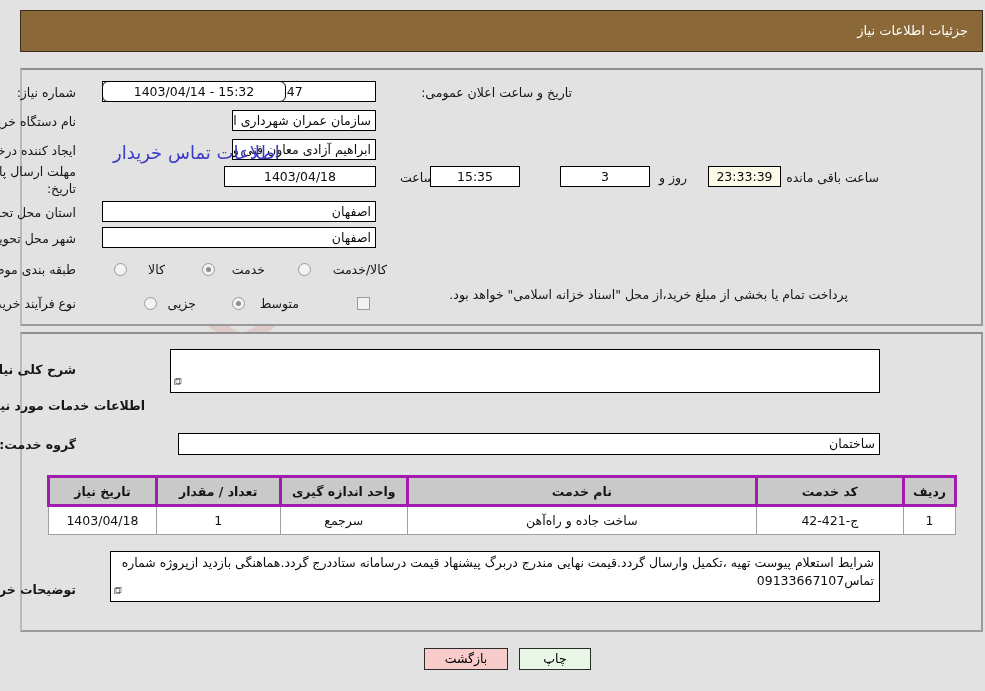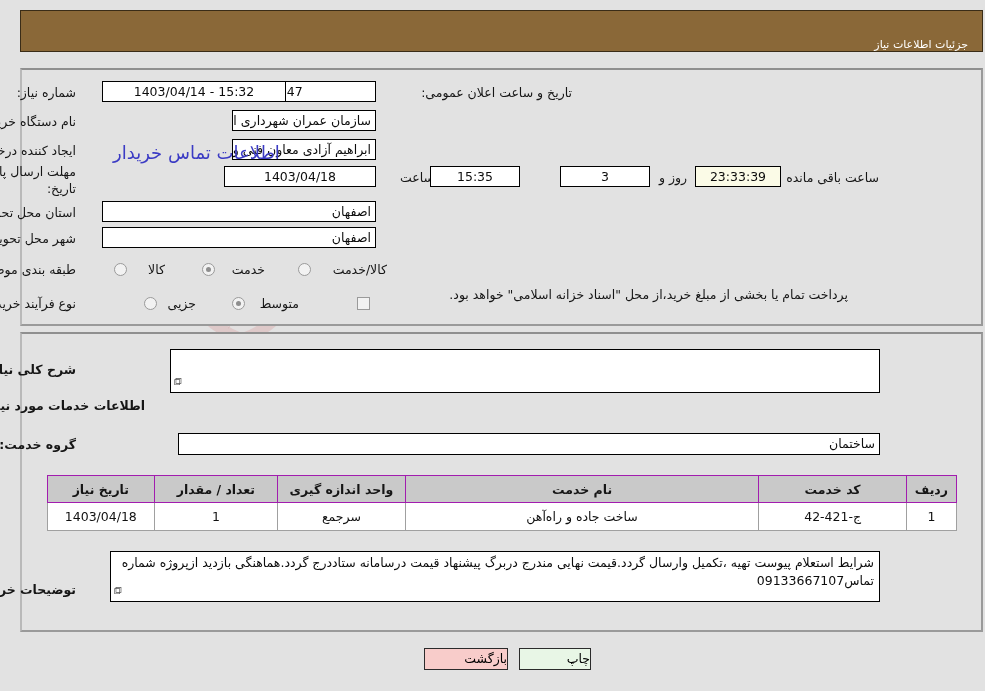--- a/index.html
+++ b/index.html
@@ -44,9 +44,9 @@
   }
   #titlebar .ttl {
     position: absolute;
-    right: 14px; top: 27px;
+    right: 14px; top: 12px;
     color: #ffffff;
-    font-size: 11px;
+    font-size: 13px;
     text-align: center;
   }
 

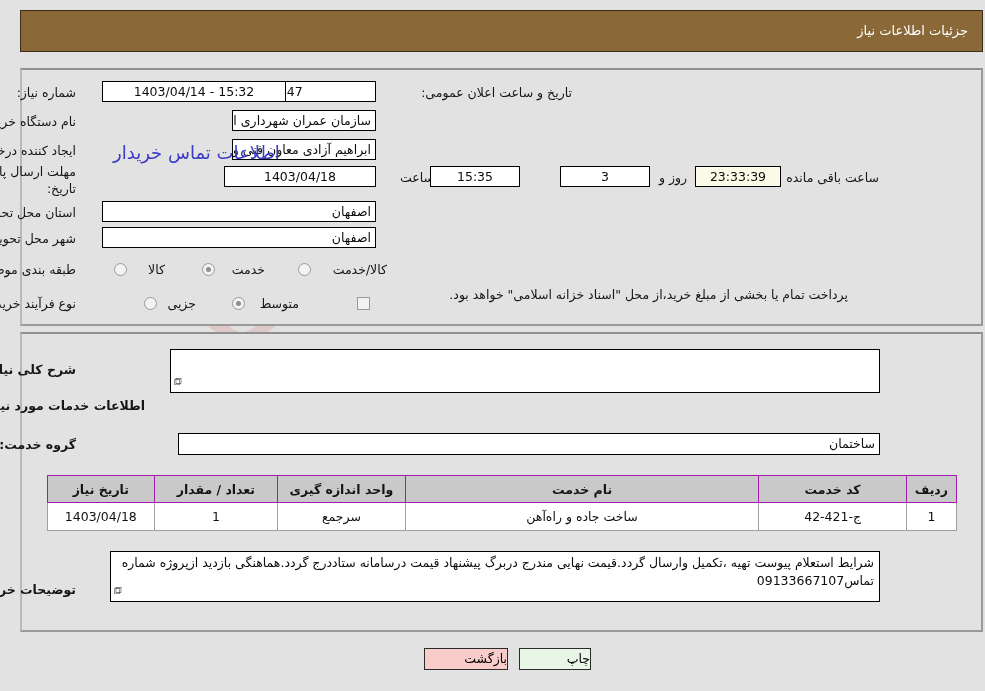--- a/index.html
+++ b/index.html
@@ -221,7 +221,7 @@
   <div class="fld ctr" style="right:609px; top:81px; width:274px;">1103099896000147</div>
 
   <span class="lbl" style="right:413px; top:85px;">تاریخ و ساعت اعلان عمومی:</span>
-  <div class="fld ctr" style="right:699px; left:106px; top:81px; width:184px;">15:32 - 1403/04/14</div>
+  <div class="fld ctr" style="right:699px; left:106px; top:81px; width:184px;border-radius:6px;">15:32 - 1403/04/14</div>
 
   <span class="lbl" style="right:909px; top:114px;">نام دستگاه خریدار:</span>
   <div class="fld rgt" style="right:609px; left:232px; top:110px;">سازمان عمران شهرداری اصفهان</div>

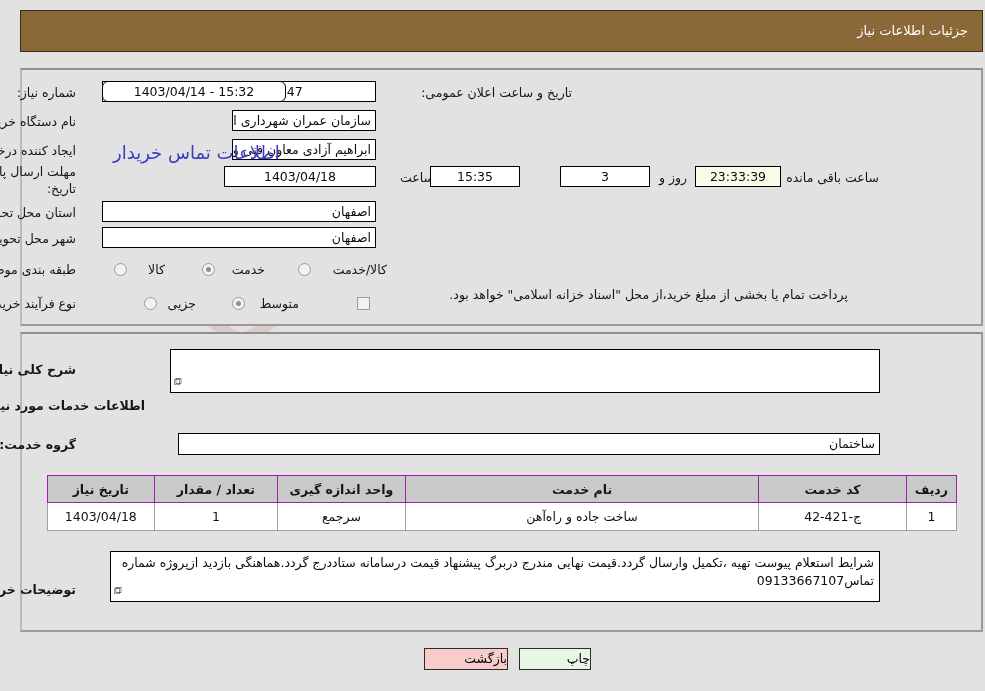--- a/index.html
+++ b/index.html
@@ -239,7 +239,7 @@
 
   <div class="fld ctr" style="right:335px; top:166px; width:90px;">3</div>
   <span class="lbl" style="right:298px; top:170px;">روز و</span>
-  <div class="fld timer" style="right:204px; top:166px; width:86px;">23:33:39</div>
+  <div class="fld timer" style="right:204px; top:166px; width:73px;">23:33:39</div>
   <span class="lbl" style="right:106px; top:170px;">ساعت باقی مانده</span>
 
   <span class="lbl" style="right:909px; top:205px;">استان محل تحویل:</span>

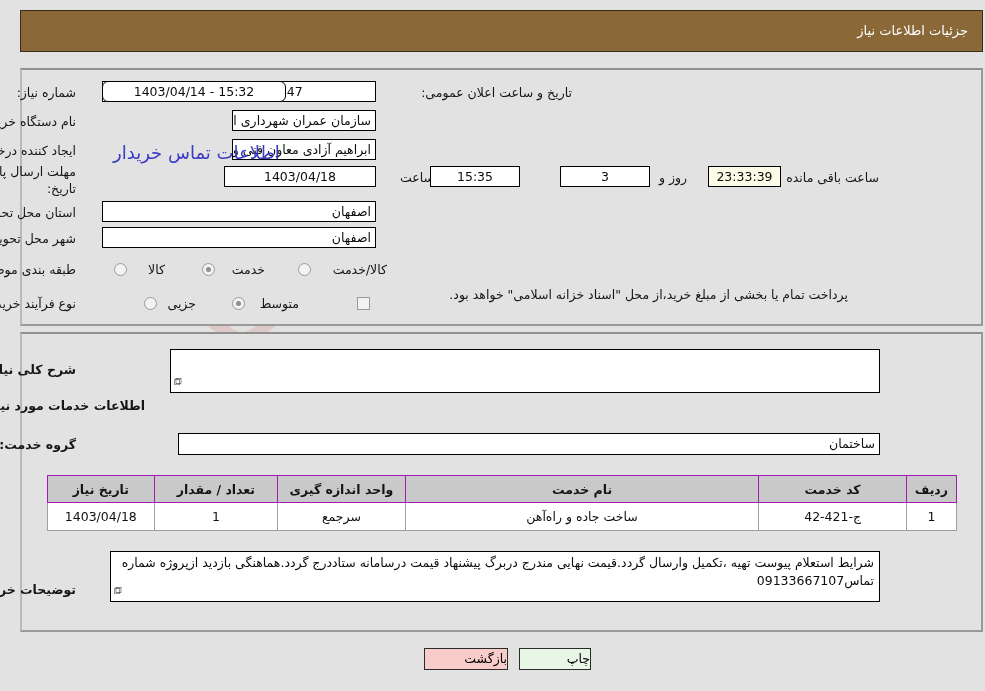--- a/index.html
+++ b/index.html
@@ -156,7 +156,7 @@
   }
   #svc-table th {
     background: #c9c9c9;
-    border: 1px solid #a21caf;
+    border: 3px solid #a21caf;
     font-weight: bold;
     color: #151515;
     height: 26px;

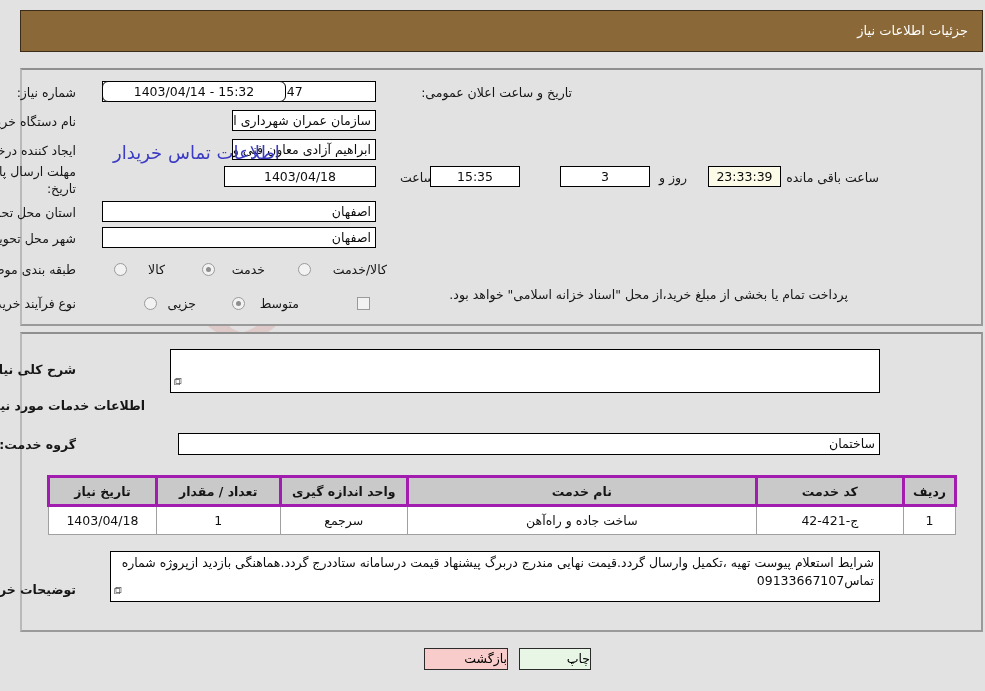--- a/index.html
+++ b/index.html
@@ -181,7 +181,7 @@
     font-family: "DejaVu Sans", "Liberation Sans", sans-serif;
     font-size: 12.5px;
     line-height: 20px;
-    text-align: right;
+    text-align: center;
     cursor: pointer;
     z-index: 3;
     padding: 0;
● ● ● ● ● ● ●
Whenever images occur above, omit them and retype each line exactly as it stands.

--- a/index.html
+++ b/index.html
@@ -44,9 +44,9 @@
   }
   #titlebar .ttl {
     position: absolute;
-    right: 14px; top: 27px;
+    right: 14px; top: 12px;
     color: #ffffff;
-    font-size: 11px;
+    font-size: 13px;
     text-align: center;
   }
 

--- a/index.html
+++ b/index.html
@@ -221,7 +221,7 @@
   <div class="fld ctr" style="right:609px; top:81px; width:274px;">1103099896000147</div>
 
   <span class="lbl" style="right:413px; top:85px;">تاریخ و ساعت اعلان عمومی:</span>
-  <div class="fld ctr" style="right:699px; left:106px; top:81px; width:184px;">15:32 - 1403/04/14</div>
+  <div class="fld ctr" style="right:699px; left:106px; top:81px; width:184px;border-radius:6px;">15:32 - 1403/04/14</div>
 
   <span class="lbl" style="right:909px; top:114px;">نام دستگاه خریدار:</span>
   <div class="fld rgt" style="right:609px; left:232px; top:110px;">سازمان عمران شهرداری اصفهان</div>

--- a/index.html
+++ b/index.html
@@ -239,7 +239,7 @@
 
   <div class="fld ctr" style="right:335px; top:166px; width:90px;">3</div>
   <span class="lbl" style="right:298px; top:170px;">روز و</span>
-  <div class="fld timer" style="right:204px; top:166px; width:86px;">23:33:39</div>
+  <div class="fld timer" style="right:204px; top:166px; width:73px;">23:33:39</div>
   <span class="lbl" style="right:106px; top:170px;">ساعت باقی مانده</span>
 
   <span class="lbl" style="right:909px; top:205px;">استان محل تحویل:</span>

--- a/index.html
+++ b/index.html
@@ -156,7 +156,7 @@
   }
   #svc-table th {
     background: #c9c9c9;
-    border: 1px solid #a21caf;
+    border: 3px solid #a21caf;
     font-weight: bold;
     color: #151515;
     height: 26px;

--- a/index.html
+++ b/index.html
@@ -181,7 +181,7 @@
     font-family: "DejaVu Sans", "Liberation Sans", sans-serif;
     font-size: 12.5px;
     line-height: 20px;
-    text-align: right;
+    text-align: center;
     cursor: pointer;
     z-index: 3;
     padding: 0;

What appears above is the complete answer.